* _ACTIVITY_
Set down exactly the lines below, starting at the one that contains "(192, 116) none" and ending at the one that contains "[54,365,153,376] infrastructure. ->", with both of those lines included and nothing else.

* _MATERIAL FOR THIS EXERCISE_
>>>
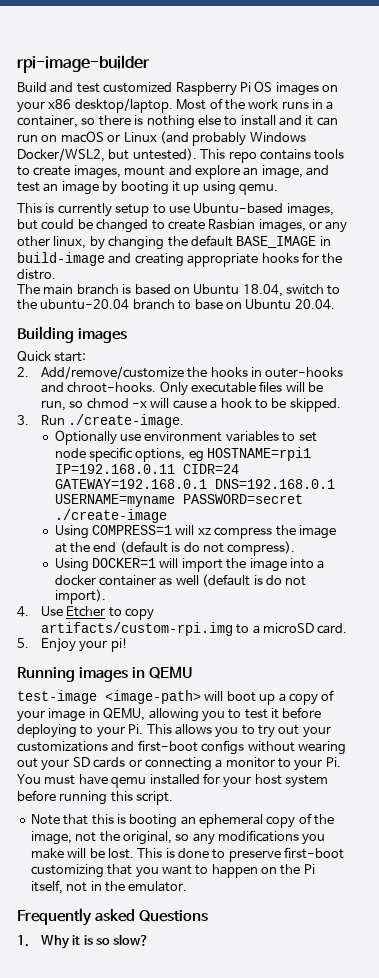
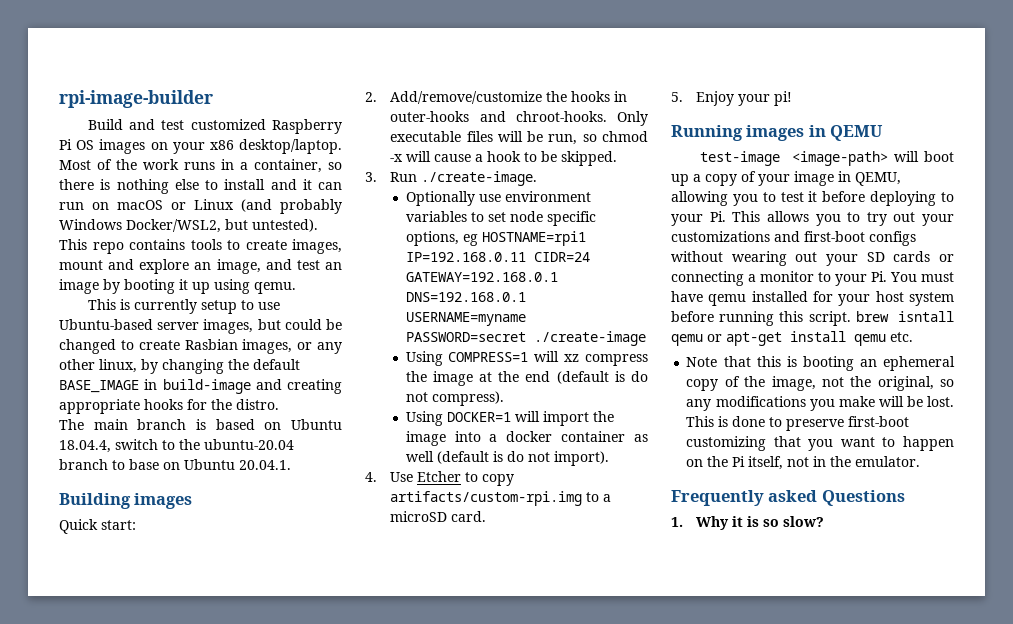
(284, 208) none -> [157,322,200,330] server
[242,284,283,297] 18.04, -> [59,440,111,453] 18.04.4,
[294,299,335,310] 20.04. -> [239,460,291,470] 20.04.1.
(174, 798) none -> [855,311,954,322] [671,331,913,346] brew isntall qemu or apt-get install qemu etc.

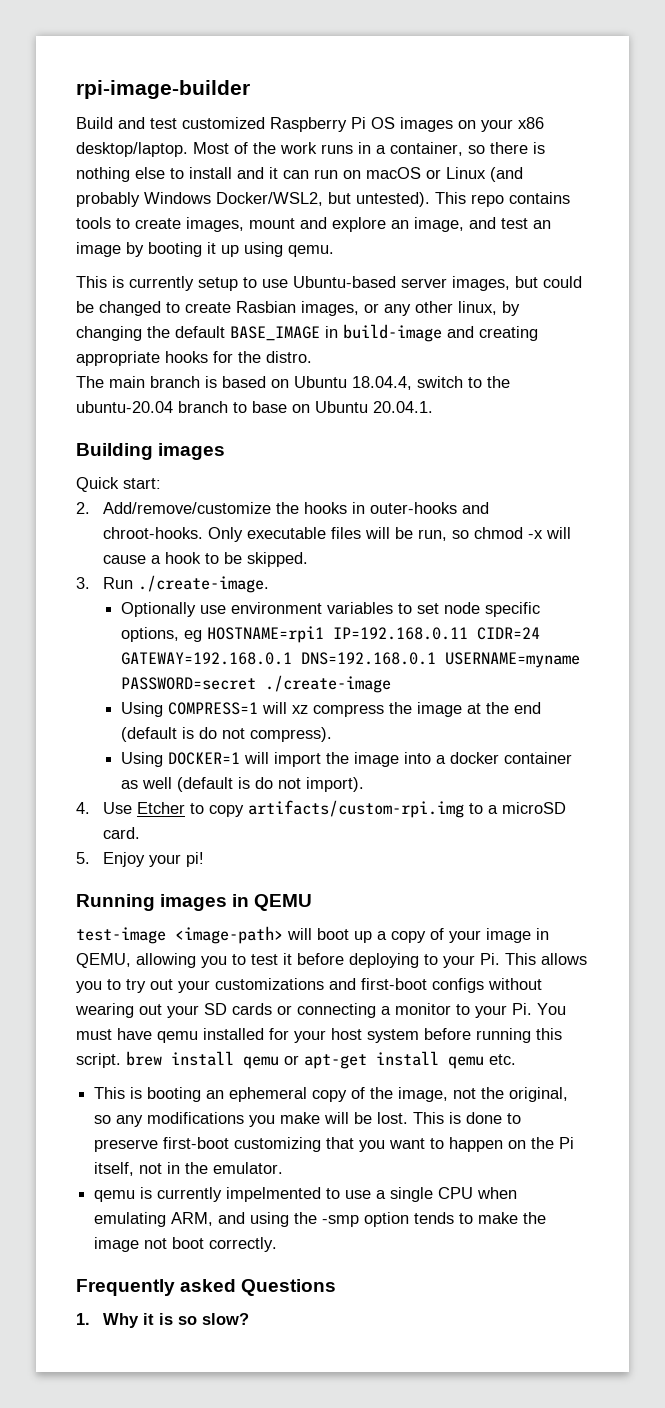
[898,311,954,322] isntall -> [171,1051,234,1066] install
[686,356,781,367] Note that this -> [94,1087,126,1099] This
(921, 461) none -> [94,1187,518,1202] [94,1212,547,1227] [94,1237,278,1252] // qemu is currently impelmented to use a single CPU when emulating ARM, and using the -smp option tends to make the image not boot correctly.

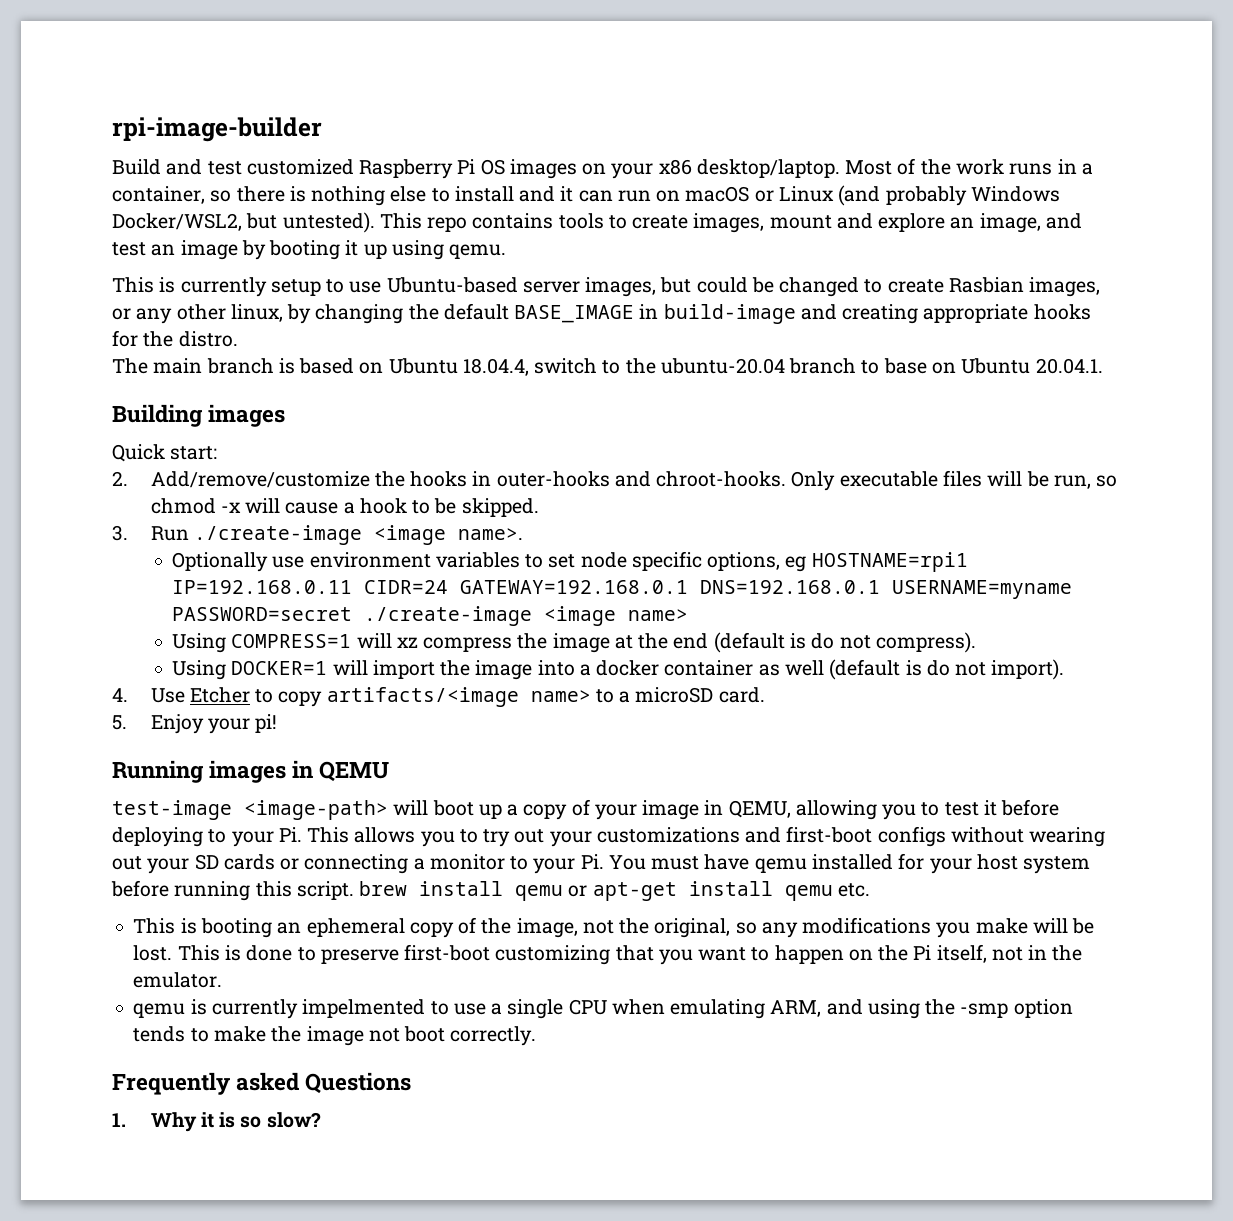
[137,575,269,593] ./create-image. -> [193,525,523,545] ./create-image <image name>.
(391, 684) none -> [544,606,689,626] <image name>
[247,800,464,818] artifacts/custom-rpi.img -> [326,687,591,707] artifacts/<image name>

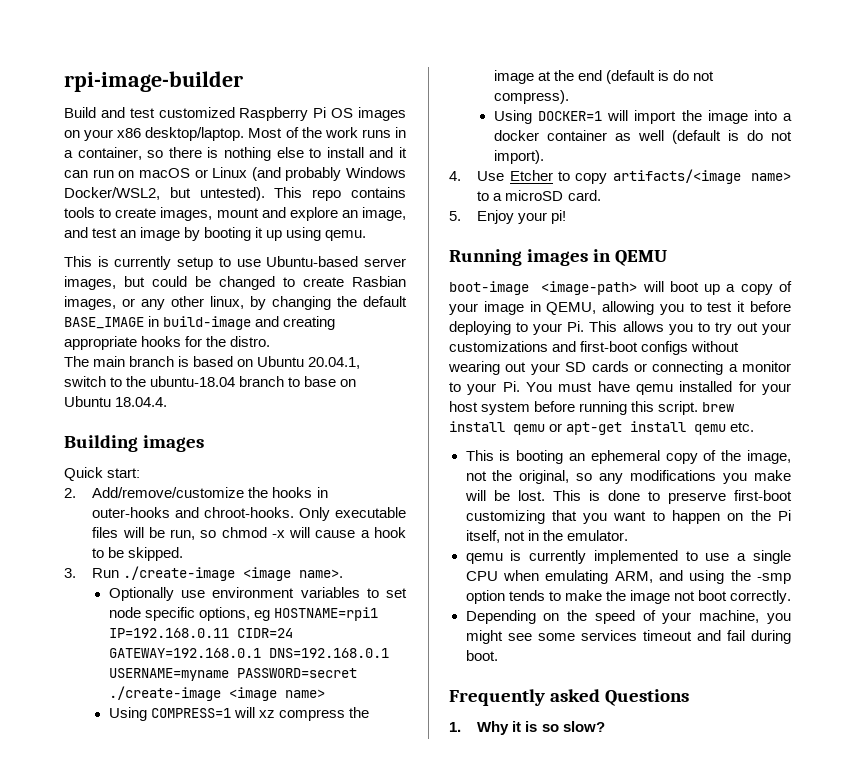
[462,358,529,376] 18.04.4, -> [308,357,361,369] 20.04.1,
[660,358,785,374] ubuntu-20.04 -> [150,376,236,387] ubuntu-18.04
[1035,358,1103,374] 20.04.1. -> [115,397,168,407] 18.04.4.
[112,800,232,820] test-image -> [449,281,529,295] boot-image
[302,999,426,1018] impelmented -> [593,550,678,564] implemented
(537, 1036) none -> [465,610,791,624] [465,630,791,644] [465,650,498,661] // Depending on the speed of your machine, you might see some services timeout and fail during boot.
<<<
>>>
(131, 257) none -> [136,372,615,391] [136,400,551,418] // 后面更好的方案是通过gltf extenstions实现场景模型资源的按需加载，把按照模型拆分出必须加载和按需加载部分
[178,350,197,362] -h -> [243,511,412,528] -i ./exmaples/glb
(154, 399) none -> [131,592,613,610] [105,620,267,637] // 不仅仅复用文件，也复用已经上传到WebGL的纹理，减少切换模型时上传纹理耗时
<<<
>>>
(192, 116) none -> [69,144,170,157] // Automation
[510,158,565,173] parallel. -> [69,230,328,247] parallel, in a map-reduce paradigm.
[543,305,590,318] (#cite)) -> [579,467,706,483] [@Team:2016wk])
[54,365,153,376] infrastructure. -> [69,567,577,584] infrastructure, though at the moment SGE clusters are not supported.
<<<
* _RESULT OF THIS TASK_
(192, 116) none -> [69,144,170,157] // Automation
[510,158,565,173] parallel. -> [69,230,328,247] parallel, in a map-reduce paradigm.
[543,305,590,318] (#cite)) -> [579,467,706,483] [@Team:2016wk])
[54,365,153,376] infrastructure. -> [69,567,577,584] infrastructure, though at the moment SGE clusters are not supported.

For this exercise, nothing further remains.